WHAT TO DO:
Only text is carried over. Reproduce the entries below exactly.

"""

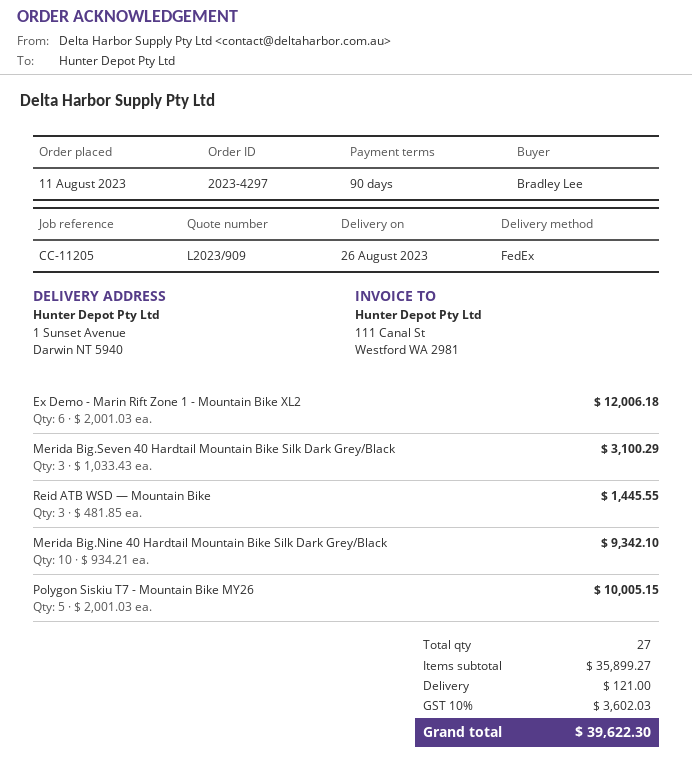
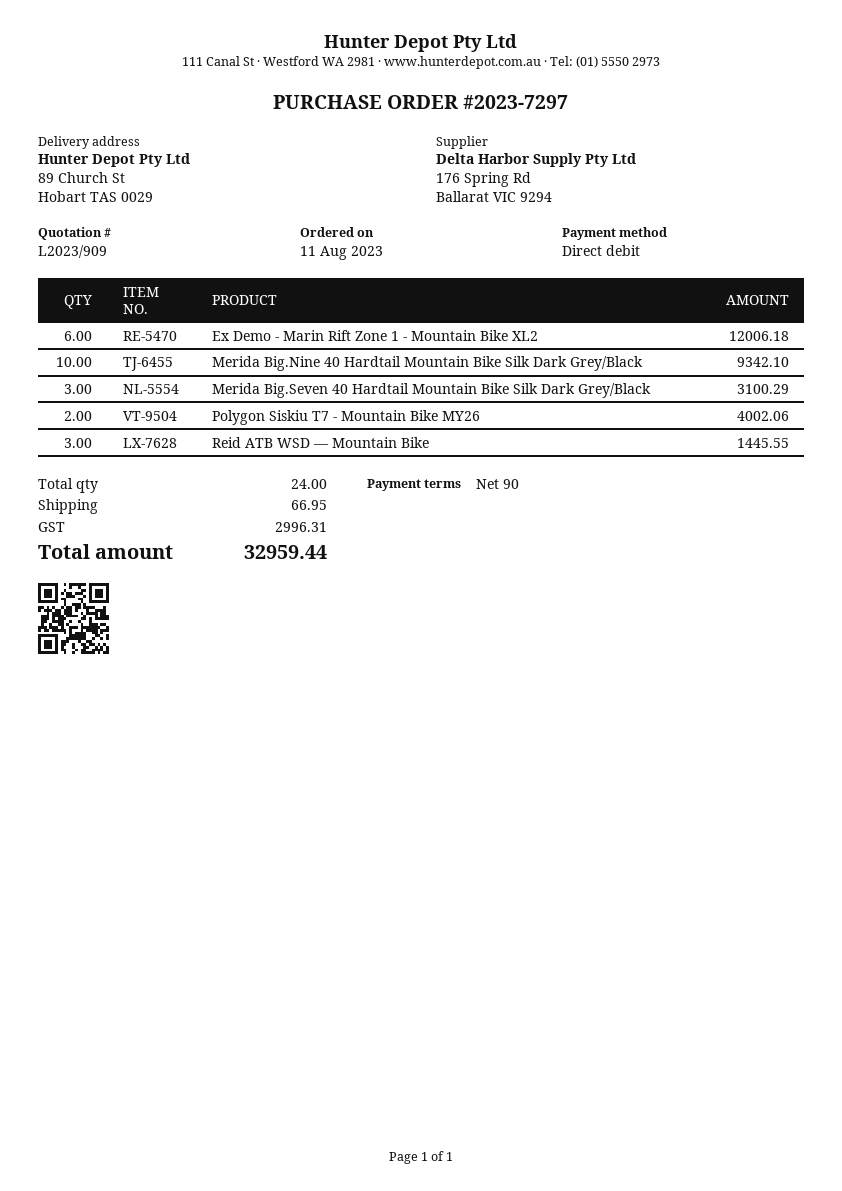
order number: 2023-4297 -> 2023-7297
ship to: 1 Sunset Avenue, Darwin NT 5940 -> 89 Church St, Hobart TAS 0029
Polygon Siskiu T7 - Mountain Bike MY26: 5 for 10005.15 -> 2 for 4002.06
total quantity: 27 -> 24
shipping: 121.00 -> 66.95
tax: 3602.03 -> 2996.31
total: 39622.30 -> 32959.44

"""

WRITTEN ANSWER:
order number: 2023-4297 -> 2023-7297
ship to: 1 Sunset Avenue, Darwin NT 5940 -> 89 Church St, Hobart TAS 0029
Polygon Siskiu T7 - Mountain Bike MY26: 5 for 10005.15 -> 2 for 4002.06
total quantity: 27 -> 24
shipping: 121.00 -> 66.95
tax: 3602.03 -> 2996.31
total: 39622.30 -> 32959.44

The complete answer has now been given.